The playoffs are moving into the Division Series, and the Rangers are watching from their couches for the sixth straight October. But if they feel like catching a game, they won’t have any trouble spotting familiar faces. They could watch the Padres (featuring Yu Darvish and Jurickson Profar) take on the Dodgers (Joey Gallo and Chris Martin). They could check out Philadelphia (Kyle Gibson and Corey Knebel) versus Atlanta (Ron Washington and Jesse Chavez). Maybe the Guardians (Emmanuel Clase and Terry Francona) squaring off against the Yankees (Jose Trevino and Isiah Kiner-Falefa). Or how about Seattle (Scott Servais and Erik Swanson) and Houston (Gary Pettis and Rafael Montero)? 

The plan is for the Rangers themselves to be in the mix next year instead of only being represented by their alumni.
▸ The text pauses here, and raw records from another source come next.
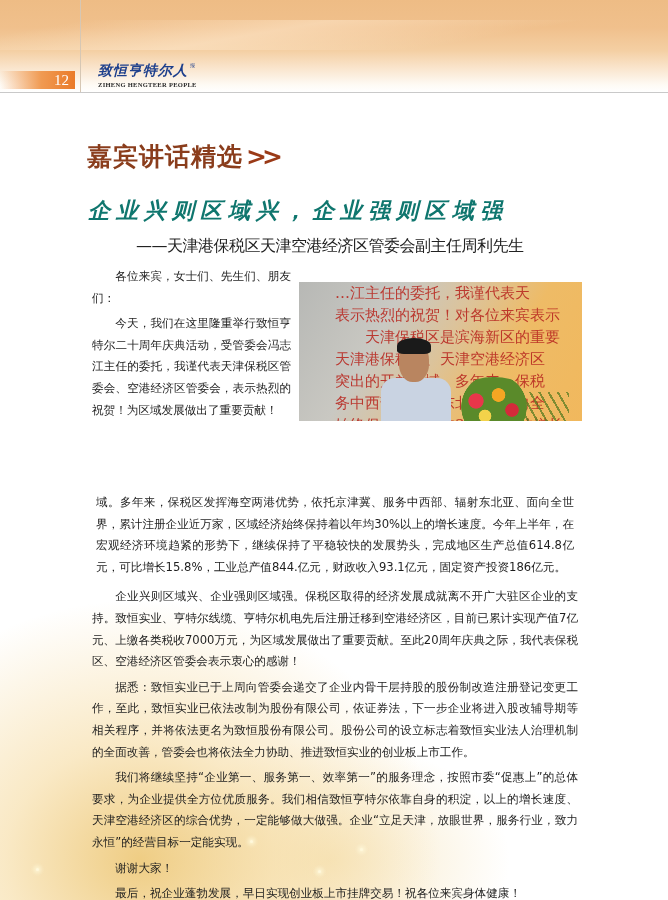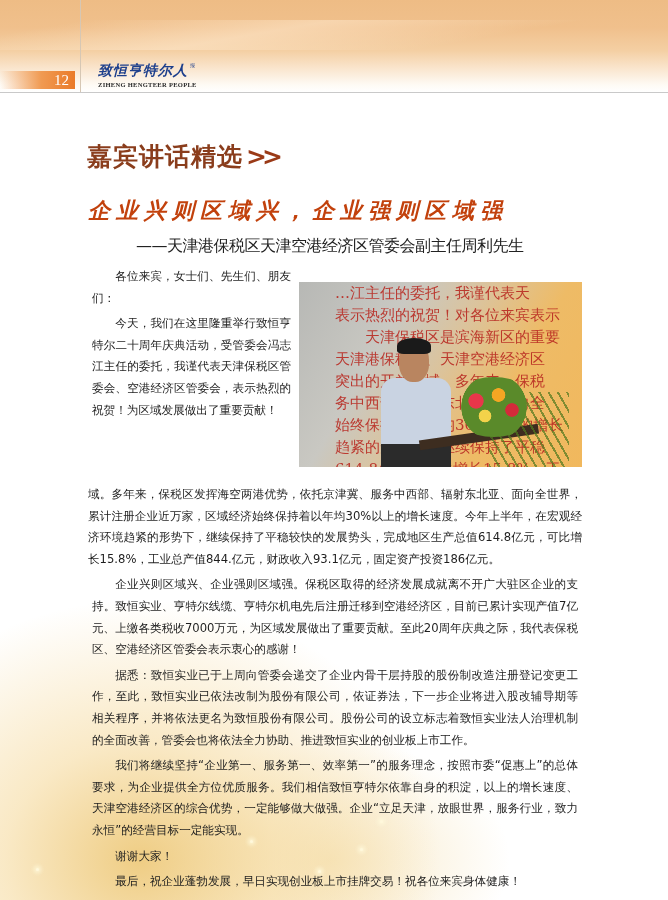--- a/index.html
+++ b/index.html
@@ -46,7 +46,7 @@
     .section-arrows { color: #9a3a17; font-family: "DejaVu Sans", sans-serif; font-weight: bold; letter-spacing: -5px; margin-left: 3px; }
     .article-title {
       position: absolute; left: 88px; top: 195px;
-      font-family: "DejaVu Serif", serif; font-weight: bold; font-style: italic; font-size: 22px; color: #c2410c;
+      font-family: "DejaVu Serif", serif; font-weight: bold; font-style: italic; font-size: 22px; color: #0f766e;
       letter-spacing: 6px; line-height: 30px;
     }
     .article-byline {

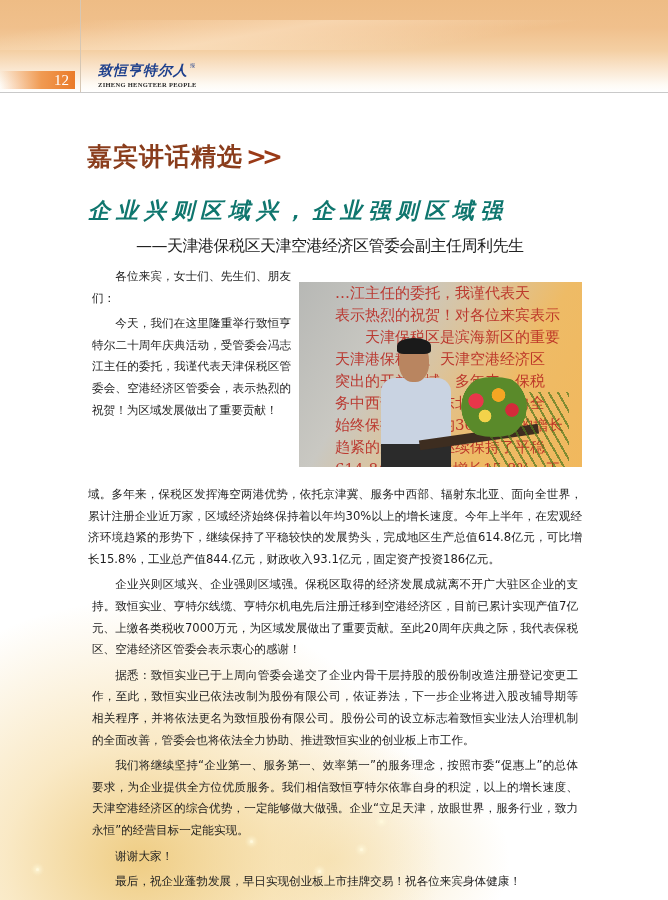--- a/index.html
+++ b/index.html
@@ -58,7 +58,7 @@
     }
     .p { text-indent: 2em; margin: 4px; }
     .photo {
-      position: absolute; left: 299px; top: 282px; width: 283px; height: 185px; overflow: hidden;
+      position: absolute; left: 299px; top: 282px; width: 283px; height: 139px; overflow: hidden;
       background: linear-gradient(120deg, #b7b8b5 0%, #c9c8c2 30%, #dcc39a 50%, #eebb66 70%, #f1b85d 100%);
     }
     .photo-text {

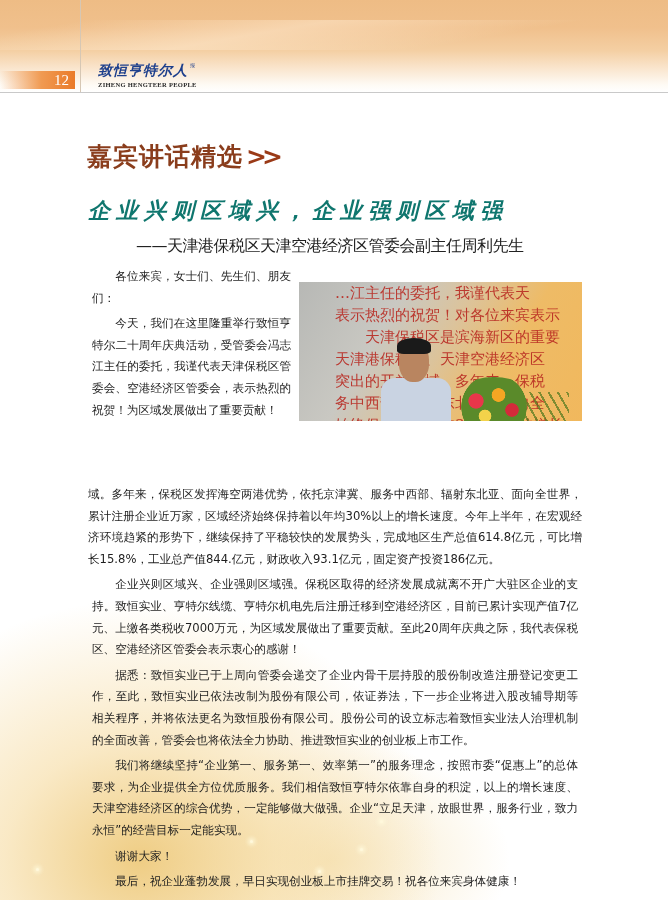--- a/index.html
+++ b/index.html
@@ -143,7 +143,7 @@
 <div class="sparkle" style="left:380px; top:820px;"></div>
 
 <div class="body-text" style="left:88px; top:484px; width:494px;">
-  <p style="margin:0;">域。多年来，保税区发挥海空两港优势，依托京津冀、服务中西部、辐射东北亚、面向全世界，累计注册企业近万家，区域经济始终保持着以年均30%以上的增长速度。今年上半年，在宏观经济环境趋紧的形势下，继续保持了平稳较快的发展势头，完成地区生产总值614.8亿元，可比增长15.8%，工业总产值844.亿元，财政收入93.1亿元，固定资产投资186亿元。</p>
+  <p style="margin:8px;">域。多年来，保税区发挥海空两港优势，依托京津冀、服务中西部、辐射东北亚、面向全世界，累计注册企业近万家，区域经济始终保持着以年均30%以上的增长速度。今年上半年，在宏观经济环境趋紧的形势下，继续保持了平稳较快的发展势头，完成地区生产总值614.8亿元，可比增长15.8%，工业总产值844.亿元，财政收入93.1亿元，固定资产投资186亿元。</p>
   <p class="p">企业兴则区域兴、企业强则区域强。保税区取得的经济发展成就离不开广大驻区企业的支持。致恒实业、亨特尔线缆、亨特尔机电先后注册迁移到空港经济区，目前已累计实现产值7亿元、上缴各类税收7000万元，为区域发展做出了重要贡献。至此20周年庆典之际，我代表保税区、空港经济区管委会表示衷心的感谢！</p>
   <p class="p">据悉：致恒实业已于上周向管委会递交了企业内骨干层持股的股份制改造注册登记变更工作，至此，致恒实业已依法改制为股份有限公司，依证券法，下一步企业将进入股改辅导期等相关程序，并将依法更名为致恒股份有限公司。股份公司的设立标志着致恒实业法人治理机制的全面改善，管委会也将依法全力协助、推进致恒实业的创业板上市工作。</p>
   <p class="p">我们将继续坚持“企业第一、服务第一、效率第一”的服务理念，按照市委“促惠上”的总体要求，为企业提供全方位优质服务。我们相信致恒亨特尔依靠自身的积淀，以上的增长速度、天津空港经济区的综合优势，一定能够做大做强。企业“立足天津，放眼世界，服务行业，致力永恒”的经营目标一定能实现。</p>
A lot of you have questions on how they get from here to there, and I took a shot at answering a handful of them.

With this now being 100 percent the Chris Young show, what areas might we see a noticeable change in approach?–Jacob Taylor

This would be the first question I’d ask, too. It’s the biggest Rangers question headed into this winter and the foreseeable future. Although we’ve gotten glimpses, we don’t yet really know the ways in which Young will resemble Jon Daniels or how he’ll alter the way the Rangers do business.

Young has already dismissed the organization’s top four day-to-day pitching coaches: co-big league coaches Doug Mathis and Brendan Sagara (the latter of whom could stay in a different role), Triple-A pitching coach Bill Simas, and Double-A pitching coach Jeff Andrews. (Minor league pitching coordinators Danny Clark and Jordan Tiegs will return.) 

Would the same moves have been made if Daniels were still around? Maybe. Are there more key changes ahead in scouting and player development? We’ll see. Will the pursuit of pitching this winter look any different with Young calling the shots? Don’t know. How about the short list of candidates to manage the team in 2023? No telling. Are there young major leaguers or prospects Young will be less (or more) reluctant to trade than Daniels was? 

Would Young have recommended the signings of Corey Seager and Marcus Semien a year ago?

The answer is there will be significant changes across the board — some readily apparent, others more behind the scenes. What won’t be as evident is which of those changes were being teed up while Daniels was still around. There’s a new voice at the top, even if we won’t know which parts of the message are in step with the direction things were headed anyway.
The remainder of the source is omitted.